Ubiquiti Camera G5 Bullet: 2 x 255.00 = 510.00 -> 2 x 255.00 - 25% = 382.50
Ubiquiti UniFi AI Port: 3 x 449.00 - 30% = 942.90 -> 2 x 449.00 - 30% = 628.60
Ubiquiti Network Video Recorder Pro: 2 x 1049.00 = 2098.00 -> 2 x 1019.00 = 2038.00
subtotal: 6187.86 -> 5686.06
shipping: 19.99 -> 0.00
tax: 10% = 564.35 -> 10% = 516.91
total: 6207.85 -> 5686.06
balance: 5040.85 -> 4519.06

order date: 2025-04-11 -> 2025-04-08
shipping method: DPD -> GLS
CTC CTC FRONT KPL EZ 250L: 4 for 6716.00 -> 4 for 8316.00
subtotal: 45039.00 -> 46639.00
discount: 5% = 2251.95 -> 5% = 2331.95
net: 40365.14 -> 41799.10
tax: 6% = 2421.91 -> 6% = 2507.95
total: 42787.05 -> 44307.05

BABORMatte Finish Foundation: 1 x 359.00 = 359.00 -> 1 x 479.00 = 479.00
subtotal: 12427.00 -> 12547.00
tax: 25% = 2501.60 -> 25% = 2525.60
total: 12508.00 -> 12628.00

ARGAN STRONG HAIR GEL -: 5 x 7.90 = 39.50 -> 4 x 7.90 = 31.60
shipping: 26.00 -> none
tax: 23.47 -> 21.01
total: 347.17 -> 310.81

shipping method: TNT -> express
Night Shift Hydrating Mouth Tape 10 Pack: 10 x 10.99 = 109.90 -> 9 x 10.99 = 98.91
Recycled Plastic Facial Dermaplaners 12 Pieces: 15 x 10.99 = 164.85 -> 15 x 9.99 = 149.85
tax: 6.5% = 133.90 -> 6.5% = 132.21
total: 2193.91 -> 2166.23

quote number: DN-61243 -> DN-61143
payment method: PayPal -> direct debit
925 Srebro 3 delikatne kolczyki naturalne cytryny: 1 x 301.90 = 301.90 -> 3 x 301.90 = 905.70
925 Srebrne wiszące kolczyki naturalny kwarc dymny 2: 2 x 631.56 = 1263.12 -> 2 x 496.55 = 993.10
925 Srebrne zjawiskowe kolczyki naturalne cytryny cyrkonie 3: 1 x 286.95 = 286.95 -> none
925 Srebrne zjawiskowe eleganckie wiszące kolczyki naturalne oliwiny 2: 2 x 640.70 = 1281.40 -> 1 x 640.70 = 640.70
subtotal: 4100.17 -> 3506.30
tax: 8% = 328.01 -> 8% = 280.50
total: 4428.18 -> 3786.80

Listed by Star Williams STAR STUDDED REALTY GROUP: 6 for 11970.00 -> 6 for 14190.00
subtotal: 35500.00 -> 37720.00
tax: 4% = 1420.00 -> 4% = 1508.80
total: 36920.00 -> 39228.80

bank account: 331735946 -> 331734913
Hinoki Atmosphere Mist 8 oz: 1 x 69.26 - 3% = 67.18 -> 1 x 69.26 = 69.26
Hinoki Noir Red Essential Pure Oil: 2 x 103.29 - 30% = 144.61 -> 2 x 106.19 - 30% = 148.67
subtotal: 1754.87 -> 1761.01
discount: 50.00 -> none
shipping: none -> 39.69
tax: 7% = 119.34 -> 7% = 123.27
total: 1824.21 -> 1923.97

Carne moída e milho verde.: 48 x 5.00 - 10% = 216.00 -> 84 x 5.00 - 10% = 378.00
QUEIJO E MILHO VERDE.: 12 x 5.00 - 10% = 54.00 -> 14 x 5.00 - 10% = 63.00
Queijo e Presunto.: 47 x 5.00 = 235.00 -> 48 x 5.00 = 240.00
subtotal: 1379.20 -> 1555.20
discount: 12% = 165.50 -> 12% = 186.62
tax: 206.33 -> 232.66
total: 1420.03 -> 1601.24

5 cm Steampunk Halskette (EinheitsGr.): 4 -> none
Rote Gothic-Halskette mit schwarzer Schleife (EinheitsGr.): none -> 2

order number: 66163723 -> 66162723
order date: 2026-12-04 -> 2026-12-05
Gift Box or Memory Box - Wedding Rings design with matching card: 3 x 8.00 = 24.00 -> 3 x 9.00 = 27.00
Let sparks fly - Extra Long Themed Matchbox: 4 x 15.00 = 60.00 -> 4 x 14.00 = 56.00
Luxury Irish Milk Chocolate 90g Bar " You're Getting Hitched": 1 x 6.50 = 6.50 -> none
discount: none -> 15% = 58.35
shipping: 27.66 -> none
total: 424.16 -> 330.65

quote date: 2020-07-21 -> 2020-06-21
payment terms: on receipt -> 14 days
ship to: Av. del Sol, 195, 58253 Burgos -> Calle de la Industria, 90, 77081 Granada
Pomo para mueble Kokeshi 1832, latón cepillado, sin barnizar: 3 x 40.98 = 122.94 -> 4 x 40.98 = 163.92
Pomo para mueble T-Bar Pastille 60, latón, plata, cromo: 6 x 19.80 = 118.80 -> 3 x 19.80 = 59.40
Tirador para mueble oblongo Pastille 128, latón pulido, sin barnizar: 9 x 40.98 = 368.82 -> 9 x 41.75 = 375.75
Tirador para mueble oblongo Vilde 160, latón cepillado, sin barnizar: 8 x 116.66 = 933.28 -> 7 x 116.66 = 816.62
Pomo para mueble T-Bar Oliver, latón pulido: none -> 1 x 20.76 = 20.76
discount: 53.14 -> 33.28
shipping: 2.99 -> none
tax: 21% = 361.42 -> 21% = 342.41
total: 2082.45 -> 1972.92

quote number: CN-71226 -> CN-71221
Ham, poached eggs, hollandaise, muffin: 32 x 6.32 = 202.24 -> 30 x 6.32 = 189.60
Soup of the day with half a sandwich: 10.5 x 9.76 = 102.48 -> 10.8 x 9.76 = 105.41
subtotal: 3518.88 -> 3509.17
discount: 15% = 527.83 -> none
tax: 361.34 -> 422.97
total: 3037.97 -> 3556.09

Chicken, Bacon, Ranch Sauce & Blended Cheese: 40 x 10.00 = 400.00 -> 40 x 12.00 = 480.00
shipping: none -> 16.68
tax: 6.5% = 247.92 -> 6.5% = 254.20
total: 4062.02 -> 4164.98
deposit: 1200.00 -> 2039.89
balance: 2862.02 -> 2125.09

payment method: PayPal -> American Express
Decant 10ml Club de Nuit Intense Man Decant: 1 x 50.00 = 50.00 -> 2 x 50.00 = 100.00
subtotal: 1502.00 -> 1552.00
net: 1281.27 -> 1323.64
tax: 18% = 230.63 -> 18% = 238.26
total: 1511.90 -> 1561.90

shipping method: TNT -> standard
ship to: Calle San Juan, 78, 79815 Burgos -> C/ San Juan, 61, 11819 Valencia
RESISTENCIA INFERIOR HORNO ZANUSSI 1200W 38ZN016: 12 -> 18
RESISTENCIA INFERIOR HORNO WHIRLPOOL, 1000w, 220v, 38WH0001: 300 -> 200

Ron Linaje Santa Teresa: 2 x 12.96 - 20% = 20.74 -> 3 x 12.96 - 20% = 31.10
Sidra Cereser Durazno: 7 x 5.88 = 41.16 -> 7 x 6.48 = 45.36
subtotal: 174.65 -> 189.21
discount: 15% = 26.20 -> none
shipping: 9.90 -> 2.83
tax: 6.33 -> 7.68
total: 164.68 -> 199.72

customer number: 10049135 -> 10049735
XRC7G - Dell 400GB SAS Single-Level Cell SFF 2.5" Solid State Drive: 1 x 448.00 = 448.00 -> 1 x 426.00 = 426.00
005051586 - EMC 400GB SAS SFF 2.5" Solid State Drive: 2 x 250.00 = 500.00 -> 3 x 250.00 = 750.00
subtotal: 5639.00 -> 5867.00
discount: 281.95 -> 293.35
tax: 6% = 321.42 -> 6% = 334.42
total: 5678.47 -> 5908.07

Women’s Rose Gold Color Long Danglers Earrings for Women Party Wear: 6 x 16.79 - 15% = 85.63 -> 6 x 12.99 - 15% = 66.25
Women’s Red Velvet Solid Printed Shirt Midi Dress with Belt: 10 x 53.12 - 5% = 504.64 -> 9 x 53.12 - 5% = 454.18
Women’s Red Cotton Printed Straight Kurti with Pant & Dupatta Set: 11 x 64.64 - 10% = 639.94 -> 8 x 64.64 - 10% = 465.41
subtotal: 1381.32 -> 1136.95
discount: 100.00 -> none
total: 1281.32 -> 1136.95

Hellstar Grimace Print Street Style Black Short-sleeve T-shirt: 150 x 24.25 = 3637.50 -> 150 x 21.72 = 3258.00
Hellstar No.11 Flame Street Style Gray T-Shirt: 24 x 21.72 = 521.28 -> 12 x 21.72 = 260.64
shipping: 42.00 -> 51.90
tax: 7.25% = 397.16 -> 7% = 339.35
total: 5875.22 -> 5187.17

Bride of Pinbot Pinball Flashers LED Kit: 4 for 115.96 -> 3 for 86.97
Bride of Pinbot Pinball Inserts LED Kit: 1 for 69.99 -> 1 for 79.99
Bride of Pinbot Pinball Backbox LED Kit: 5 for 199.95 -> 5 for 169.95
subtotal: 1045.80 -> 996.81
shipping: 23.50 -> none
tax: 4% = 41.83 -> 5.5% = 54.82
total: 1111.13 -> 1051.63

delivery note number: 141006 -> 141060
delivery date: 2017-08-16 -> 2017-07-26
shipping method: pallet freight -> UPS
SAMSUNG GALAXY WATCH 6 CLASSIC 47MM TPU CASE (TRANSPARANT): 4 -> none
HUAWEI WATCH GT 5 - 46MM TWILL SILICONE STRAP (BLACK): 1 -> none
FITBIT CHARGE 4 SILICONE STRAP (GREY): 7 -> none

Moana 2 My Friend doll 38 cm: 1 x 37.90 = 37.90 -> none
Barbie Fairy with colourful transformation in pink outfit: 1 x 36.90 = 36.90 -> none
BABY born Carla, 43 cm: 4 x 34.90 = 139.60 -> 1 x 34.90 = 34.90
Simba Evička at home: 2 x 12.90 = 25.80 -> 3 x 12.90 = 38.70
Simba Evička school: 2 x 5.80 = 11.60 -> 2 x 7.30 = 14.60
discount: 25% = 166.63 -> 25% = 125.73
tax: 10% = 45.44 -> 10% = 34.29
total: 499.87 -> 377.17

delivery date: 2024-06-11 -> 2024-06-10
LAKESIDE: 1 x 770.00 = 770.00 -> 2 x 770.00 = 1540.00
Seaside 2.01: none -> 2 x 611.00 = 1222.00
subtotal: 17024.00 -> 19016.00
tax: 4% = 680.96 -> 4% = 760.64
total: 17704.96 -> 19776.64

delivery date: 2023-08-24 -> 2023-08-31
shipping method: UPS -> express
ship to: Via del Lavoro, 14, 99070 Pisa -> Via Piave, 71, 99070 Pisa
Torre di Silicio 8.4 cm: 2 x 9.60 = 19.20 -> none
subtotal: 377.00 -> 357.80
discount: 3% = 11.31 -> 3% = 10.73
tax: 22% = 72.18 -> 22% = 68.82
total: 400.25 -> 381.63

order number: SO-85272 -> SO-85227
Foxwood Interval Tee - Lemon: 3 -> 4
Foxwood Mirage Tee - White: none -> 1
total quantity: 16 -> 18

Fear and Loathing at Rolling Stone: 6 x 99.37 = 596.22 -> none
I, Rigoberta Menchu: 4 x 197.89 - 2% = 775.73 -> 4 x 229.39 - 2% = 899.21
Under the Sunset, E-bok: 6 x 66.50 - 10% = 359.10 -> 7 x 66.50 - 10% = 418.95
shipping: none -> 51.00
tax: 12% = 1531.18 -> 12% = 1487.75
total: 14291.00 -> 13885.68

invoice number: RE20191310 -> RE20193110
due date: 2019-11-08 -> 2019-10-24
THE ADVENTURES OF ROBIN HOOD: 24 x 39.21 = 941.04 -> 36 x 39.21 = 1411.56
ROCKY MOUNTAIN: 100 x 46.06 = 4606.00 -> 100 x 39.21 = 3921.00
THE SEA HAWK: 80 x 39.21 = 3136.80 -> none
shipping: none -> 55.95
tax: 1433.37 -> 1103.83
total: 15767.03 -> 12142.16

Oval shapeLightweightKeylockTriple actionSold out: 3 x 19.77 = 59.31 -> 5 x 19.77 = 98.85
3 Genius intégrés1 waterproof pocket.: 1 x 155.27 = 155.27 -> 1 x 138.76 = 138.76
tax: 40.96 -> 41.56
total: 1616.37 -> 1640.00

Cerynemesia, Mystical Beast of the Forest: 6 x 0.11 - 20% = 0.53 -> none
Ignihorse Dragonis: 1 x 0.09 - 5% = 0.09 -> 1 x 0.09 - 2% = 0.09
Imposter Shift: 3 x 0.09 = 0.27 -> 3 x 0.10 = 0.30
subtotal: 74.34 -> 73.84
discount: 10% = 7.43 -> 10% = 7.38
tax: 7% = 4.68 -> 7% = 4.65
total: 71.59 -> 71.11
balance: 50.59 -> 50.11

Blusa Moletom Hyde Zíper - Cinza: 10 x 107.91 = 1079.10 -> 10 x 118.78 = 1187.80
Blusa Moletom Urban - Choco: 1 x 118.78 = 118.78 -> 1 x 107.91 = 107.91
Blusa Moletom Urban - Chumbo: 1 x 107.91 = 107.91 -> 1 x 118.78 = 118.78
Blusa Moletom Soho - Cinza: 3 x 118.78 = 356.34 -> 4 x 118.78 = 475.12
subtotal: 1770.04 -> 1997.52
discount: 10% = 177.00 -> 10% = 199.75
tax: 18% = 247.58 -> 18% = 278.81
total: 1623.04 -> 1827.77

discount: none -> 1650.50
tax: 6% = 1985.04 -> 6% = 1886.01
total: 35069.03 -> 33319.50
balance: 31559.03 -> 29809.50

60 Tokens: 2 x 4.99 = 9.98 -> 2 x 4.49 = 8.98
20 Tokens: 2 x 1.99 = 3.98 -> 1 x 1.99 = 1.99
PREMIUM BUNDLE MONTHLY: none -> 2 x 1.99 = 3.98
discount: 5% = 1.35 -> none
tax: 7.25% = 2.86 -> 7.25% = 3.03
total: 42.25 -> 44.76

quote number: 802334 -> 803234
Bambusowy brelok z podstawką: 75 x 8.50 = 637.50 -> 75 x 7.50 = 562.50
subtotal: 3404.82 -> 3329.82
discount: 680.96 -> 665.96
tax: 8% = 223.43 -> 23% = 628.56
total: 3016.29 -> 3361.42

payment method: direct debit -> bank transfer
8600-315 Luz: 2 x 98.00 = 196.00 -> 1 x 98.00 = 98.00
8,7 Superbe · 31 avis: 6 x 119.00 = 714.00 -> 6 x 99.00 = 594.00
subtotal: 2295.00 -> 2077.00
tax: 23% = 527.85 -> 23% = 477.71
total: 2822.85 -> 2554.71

═══

[Your goal] In the data above, which lines lie between the line with "order number: 66163723 -> 66162723" and the line with "discount: 53.14 -> 33.28", inclusive? Print those lines exactly and nothing else.

[Solution for this exercise]
order number: 66163723 -> 66162723
order date: 2026-12-04 -> 2026-12-05
Gift Box or Memory Box - Wedding Rings design with matching card: 3 x 8.00 = 24.00 -> 3 x 9.00 = 27.00
Let sparks fly - Extra Long Themed Matchbox: 4 x 15.00 = 60.00 -> 4 x 14.00 = 56.00
Luxury Irish Milk Chocolate 90g Bar " You're Getting Hitched": 1 x 6.50 = 6.50 -> none
discount: none -> 15% = 58.35
shipping: 27.66 -> none
total: 424.16 -> 330.65

quote date: 2020-07-21 -> 2020-06-21
payment terms: on receipt -> 14 days
ship to: Av. del Sol, 195, 58253 Burgos -> Calle de la Industria, 90, 77081 Granada
Pomo para mueble Kokeshi 1832, latón cepillado, sin barnizar: 3 x 40.98 = 122.94 -> 4 x 40.98 = 163.92
Pomo para mueble T-Bar Pastille 60, latón, plata, cromo: 6 x 19.80 = 118.80 -> 3 x 19.80 = 59.40
Tirador para mueble oblongo Pastille 128, latón pulido, sin barnizar: 9 x 40.98 = 368.82 -> 9 x 41.75 = 375.75
Tirador para mueble oblongo Vilde 160, latón cepillado, sin barnizar: 8 x 116.66 = 933.28 -> 7 x 116.66 = 816.62
Pomo para mueble T-Bar Oliver, latón pulido: none -> 1 x 20.76 = 20.76
discount: 53.14 -> 33.28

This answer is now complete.